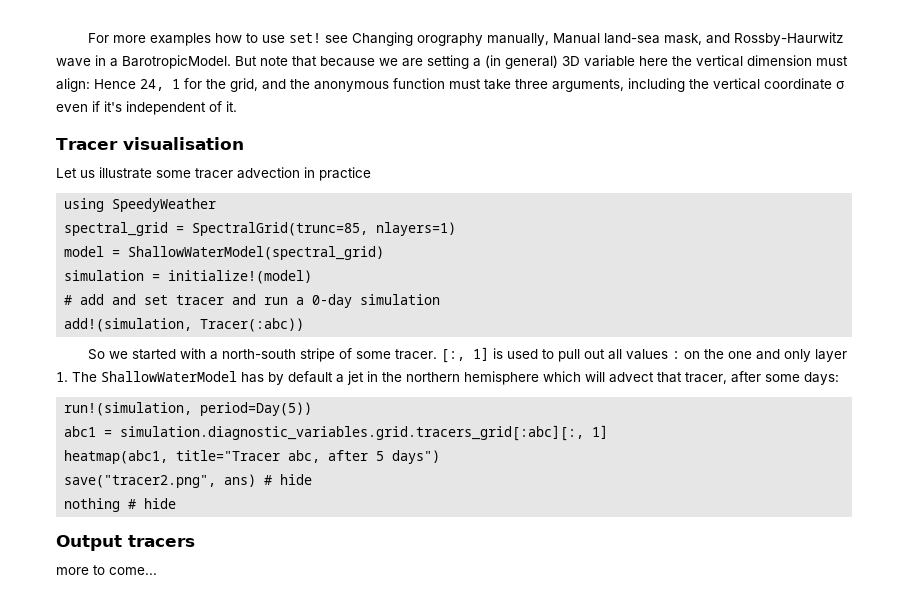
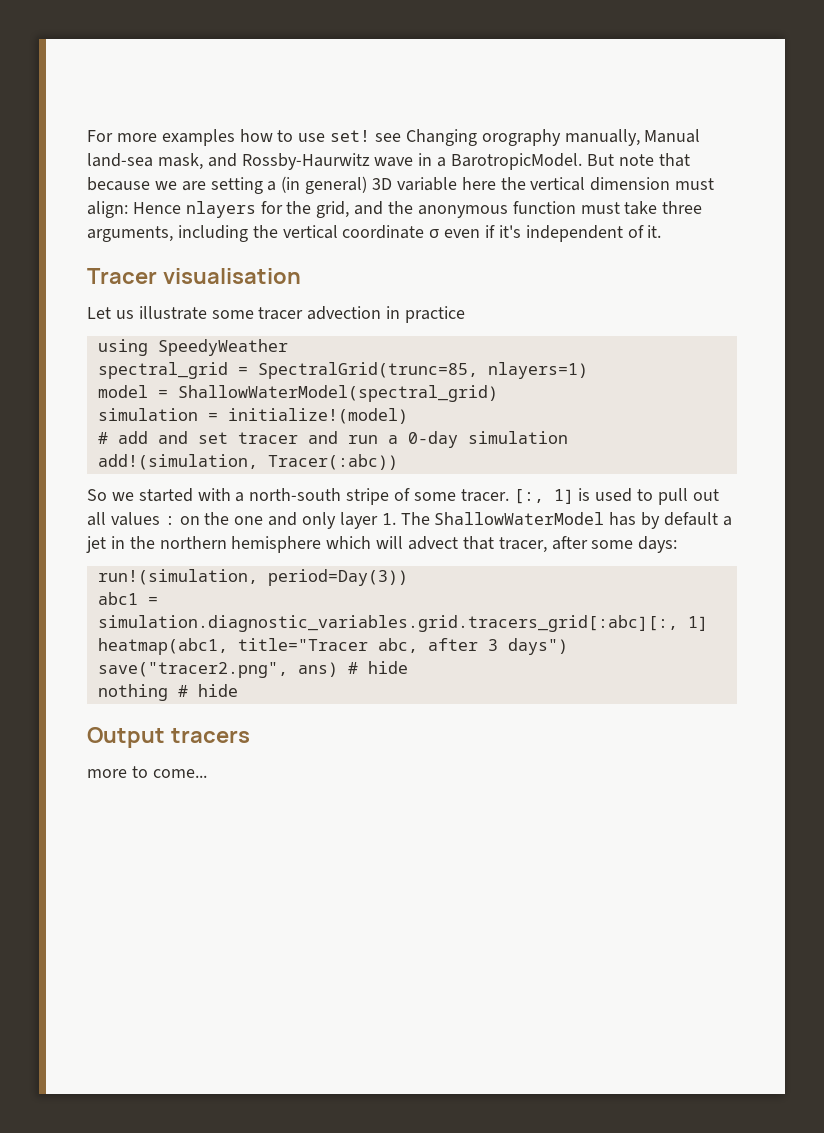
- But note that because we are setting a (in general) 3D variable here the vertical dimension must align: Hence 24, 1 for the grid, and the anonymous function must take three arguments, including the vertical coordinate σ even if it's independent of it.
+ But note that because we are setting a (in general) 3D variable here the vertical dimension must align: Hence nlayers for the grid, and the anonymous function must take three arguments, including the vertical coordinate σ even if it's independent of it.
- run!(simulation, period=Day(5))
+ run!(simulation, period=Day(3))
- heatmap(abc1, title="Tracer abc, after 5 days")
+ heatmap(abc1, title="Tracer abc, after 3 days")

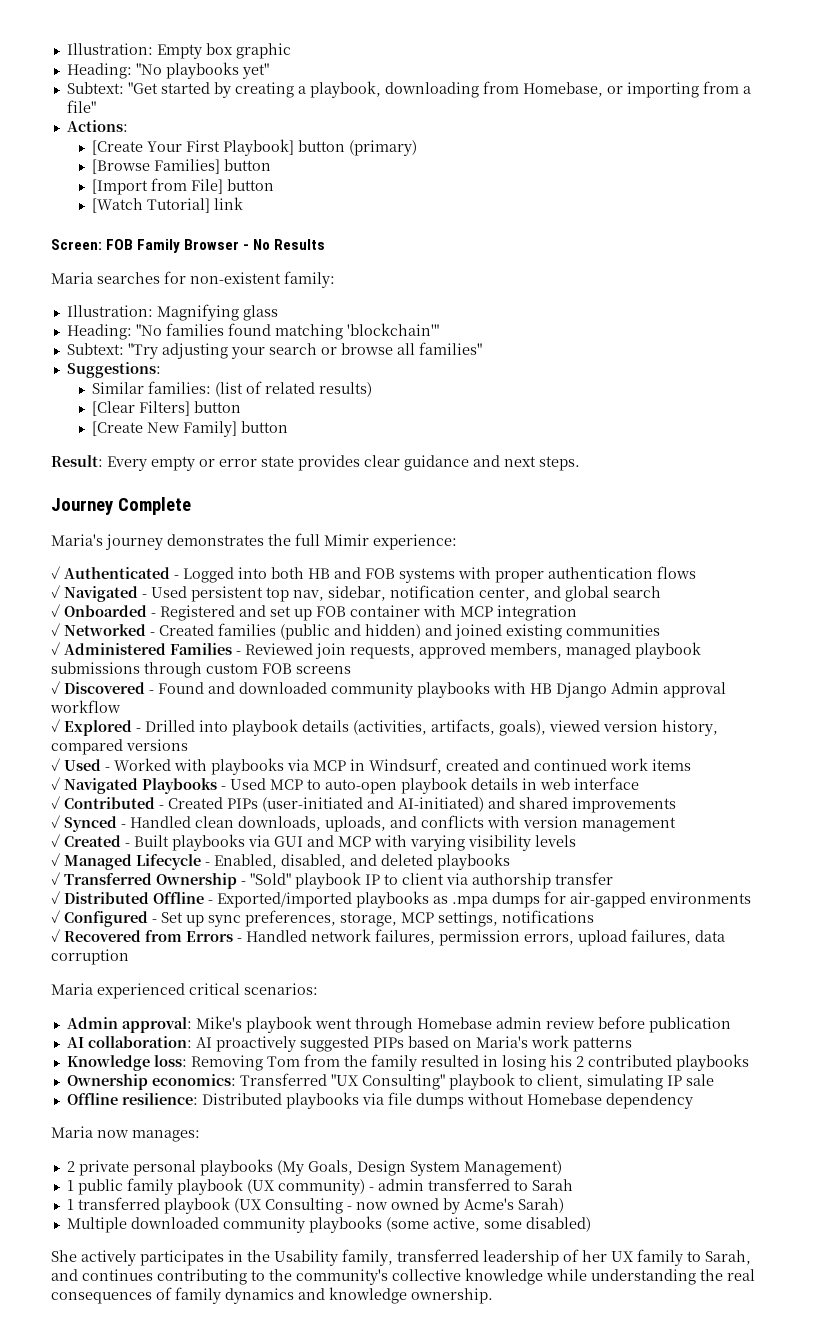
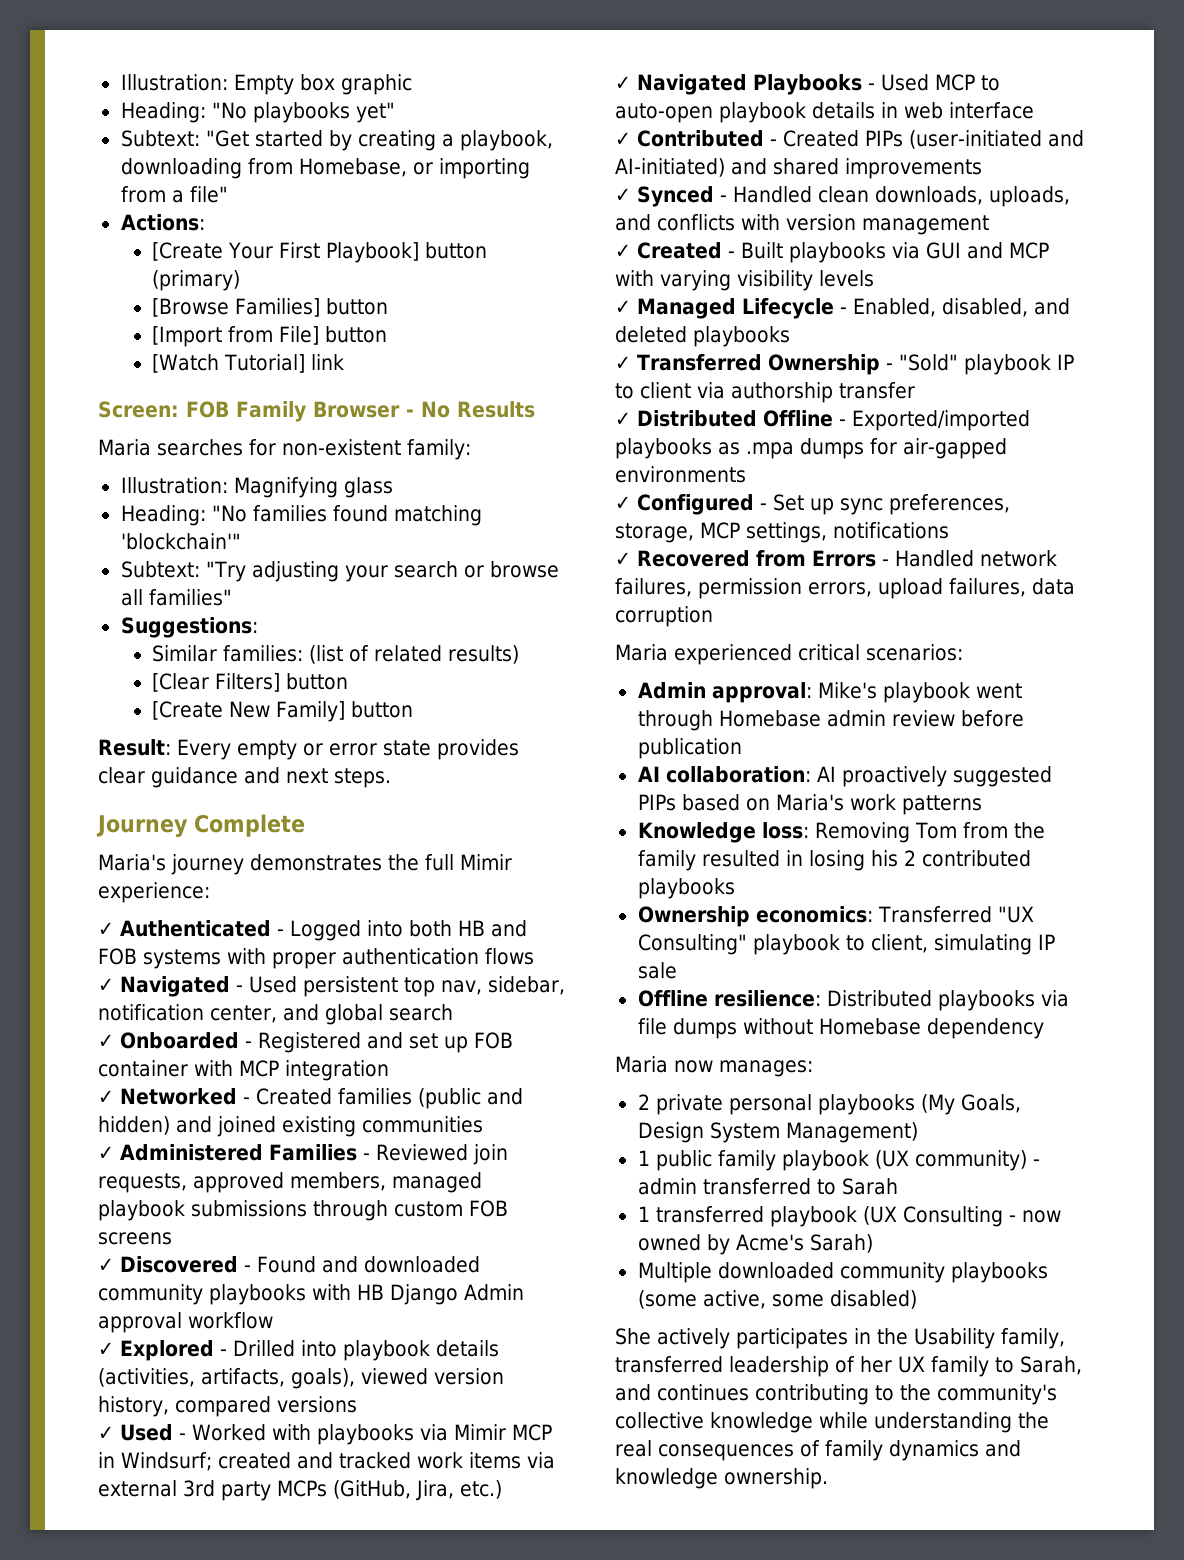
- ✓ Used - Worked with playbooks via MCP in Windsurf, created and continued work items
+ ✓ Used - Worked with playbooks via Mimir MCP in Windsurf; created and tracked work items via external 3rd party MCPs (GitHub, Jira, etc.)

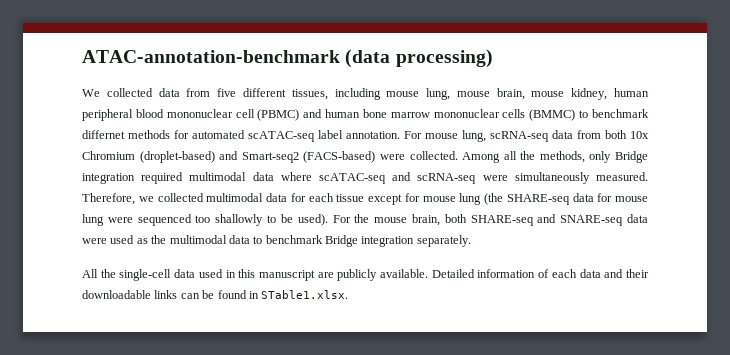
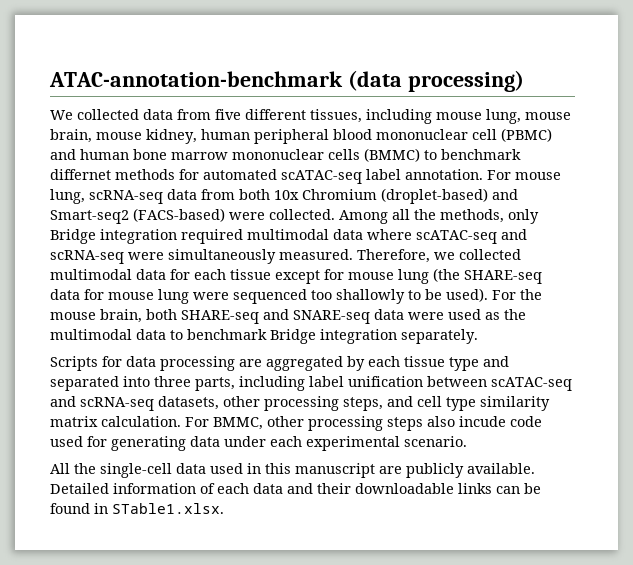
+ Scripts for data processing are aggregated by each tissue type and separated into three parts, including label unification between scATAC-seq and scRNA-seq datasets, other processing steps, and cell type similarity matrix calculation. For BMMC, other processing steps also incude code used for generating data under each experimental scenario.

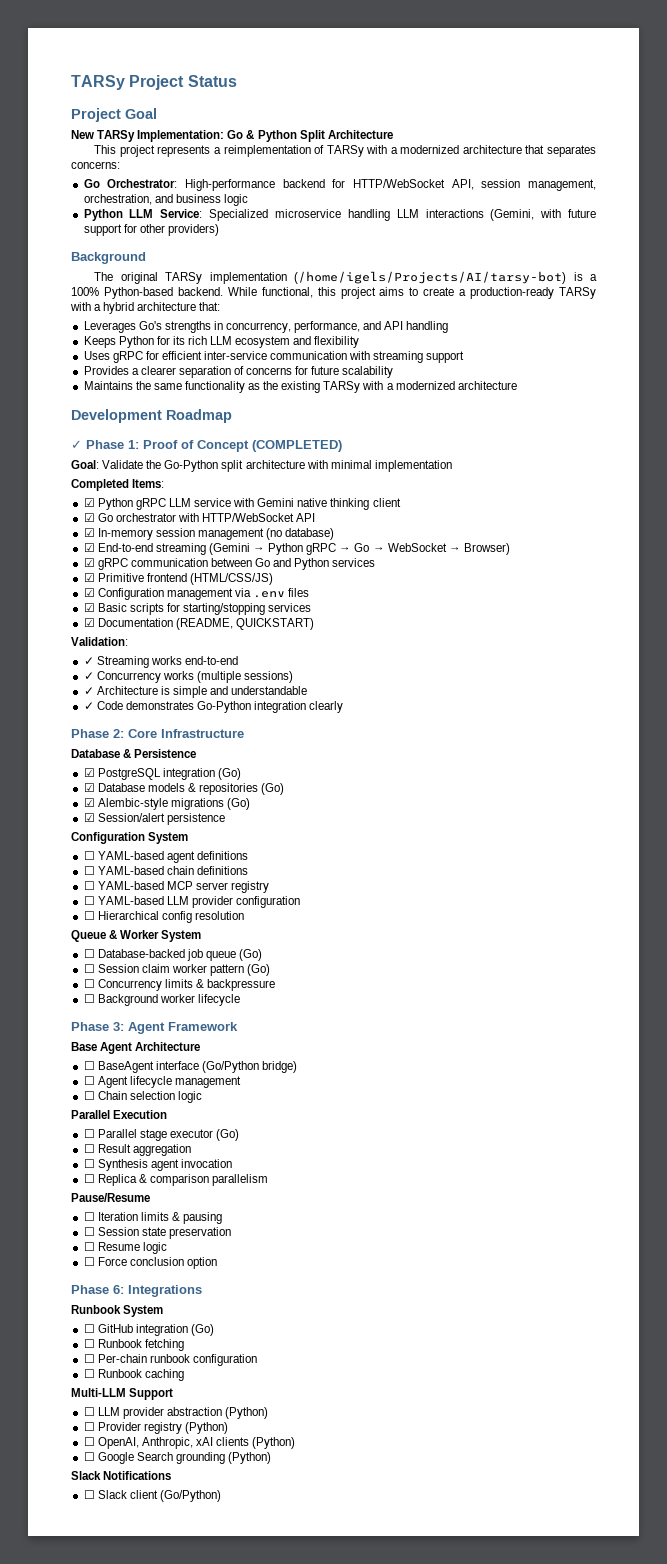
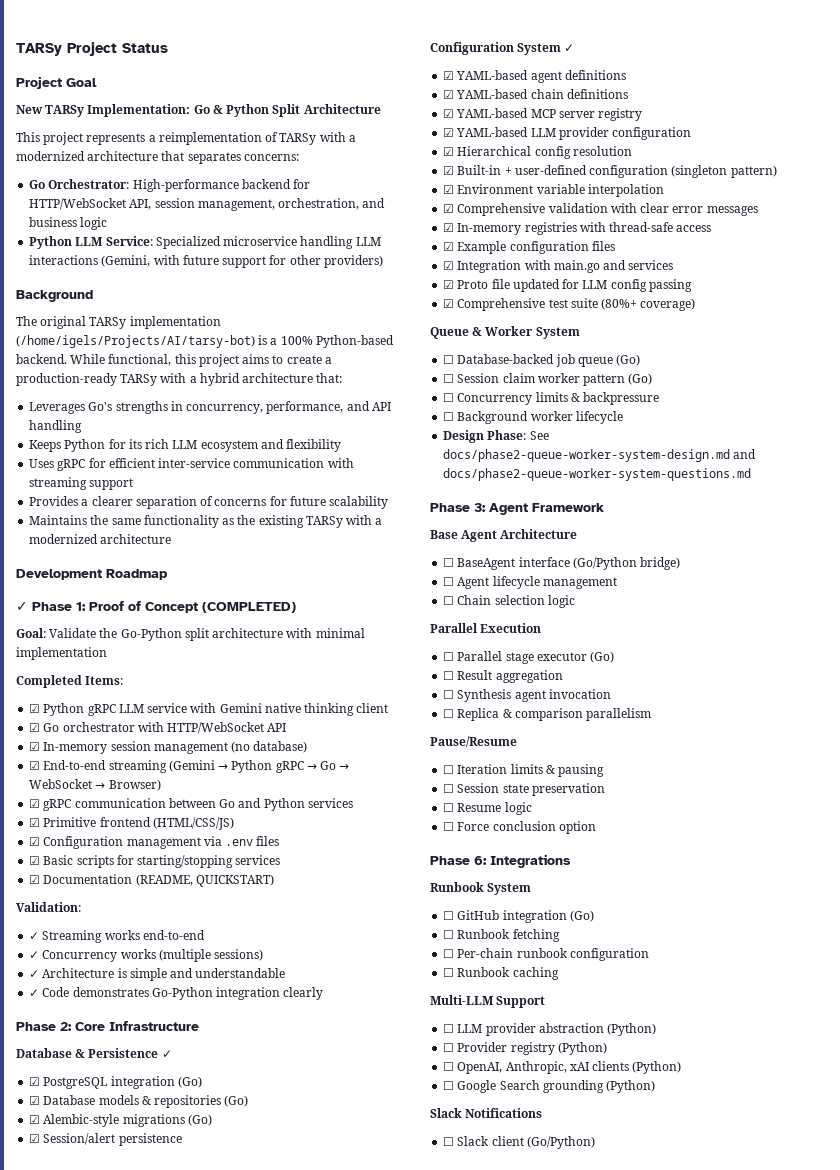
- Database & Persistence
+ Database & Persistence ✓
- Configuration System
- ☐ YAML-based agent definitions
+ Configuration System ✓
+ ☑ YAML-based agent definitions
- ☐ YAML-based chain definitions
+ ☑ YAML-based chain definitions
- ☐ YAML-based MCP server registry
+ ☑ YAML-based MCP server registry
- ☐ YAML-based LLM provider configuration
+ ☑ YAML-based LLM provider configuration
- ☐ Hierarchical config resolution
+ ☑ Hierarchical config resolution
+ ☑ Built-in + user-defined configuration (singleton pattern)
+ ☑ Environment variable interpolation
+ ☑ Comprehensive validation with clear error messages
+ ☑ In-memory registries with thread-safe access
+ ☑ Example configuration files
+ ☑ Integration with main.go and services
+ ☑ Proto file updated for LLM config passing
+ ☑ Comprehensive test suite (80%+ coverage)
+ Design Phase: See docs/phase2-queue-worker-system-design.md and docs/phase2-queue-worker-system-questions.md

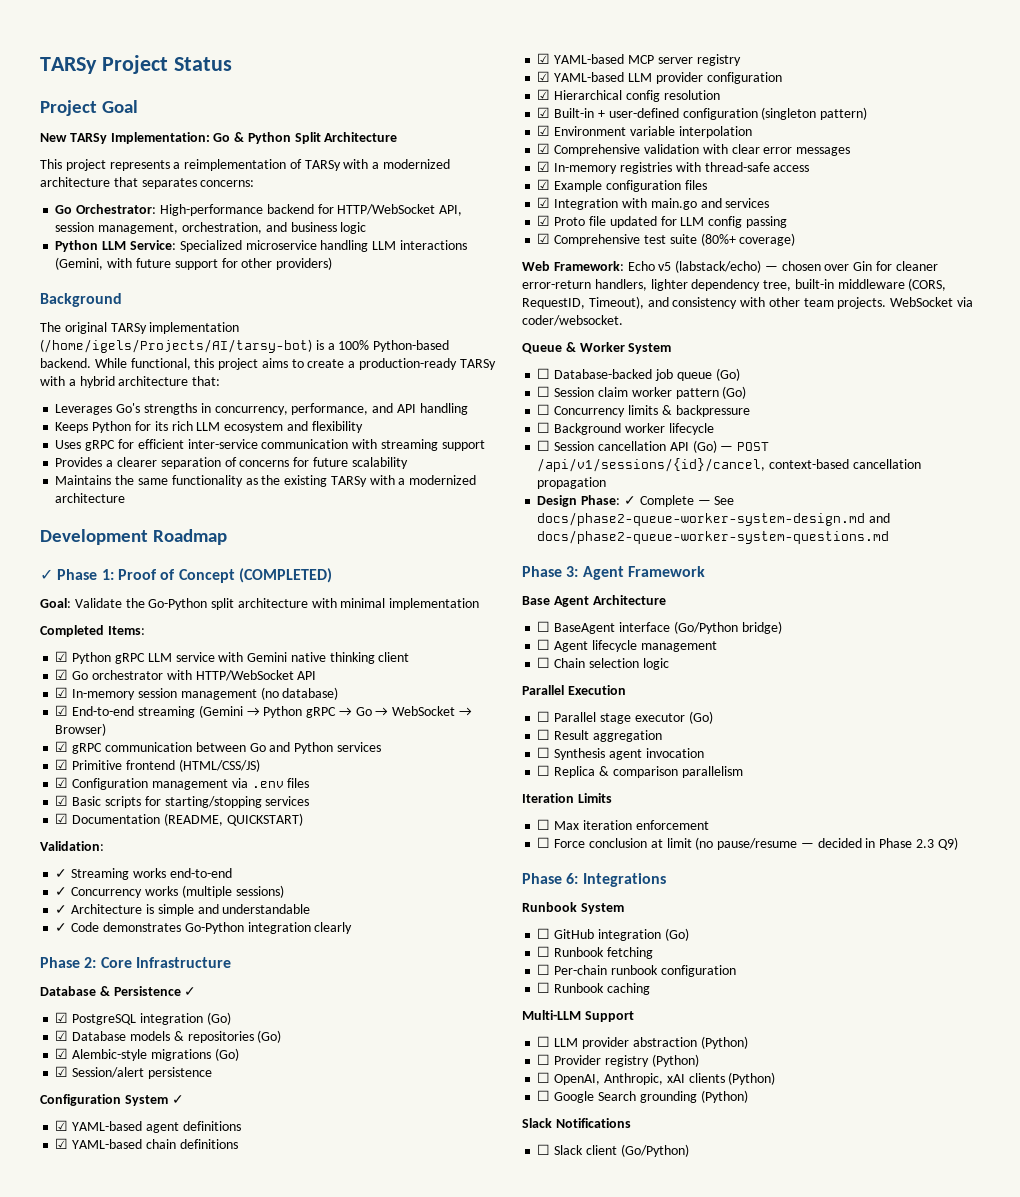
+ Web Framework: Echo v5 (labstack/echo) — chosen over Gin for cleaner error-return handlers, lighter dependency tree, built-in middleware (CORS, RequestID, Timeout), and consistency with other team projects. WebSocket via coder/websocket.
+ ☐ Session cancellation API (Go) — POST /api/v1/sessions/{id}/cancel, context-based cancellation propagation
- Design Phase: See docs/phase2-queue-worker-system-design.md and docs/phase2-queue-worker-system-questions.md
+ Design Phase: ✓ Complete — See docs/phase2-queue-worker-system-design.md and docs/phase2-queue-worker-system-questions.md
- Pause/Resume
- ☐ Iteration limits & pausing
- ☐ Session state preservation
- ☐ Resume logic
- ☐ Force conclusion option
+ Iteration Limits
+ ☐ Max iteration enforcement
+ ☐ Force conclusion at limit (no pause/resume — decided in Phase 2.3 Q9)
━━━━━━━━━━━━━━━━━━━━━━━━━━━━━━
_WHAT TO WORK ON:_ If a line in the data above holds the string "error", copy it.

_SOLUTION FOR THIS PROBLEM:_
+ ☑ Comprehensive validation with clear error messages
+ Web Framework: Echo v5 (labstack/echo) — chosen over Gin for cleaner error-return handlers, lighter dependency tree, built-in middleware (CORS, RequestID, Timeout), and consistency with other team projects. WebSocket via coder/websocket.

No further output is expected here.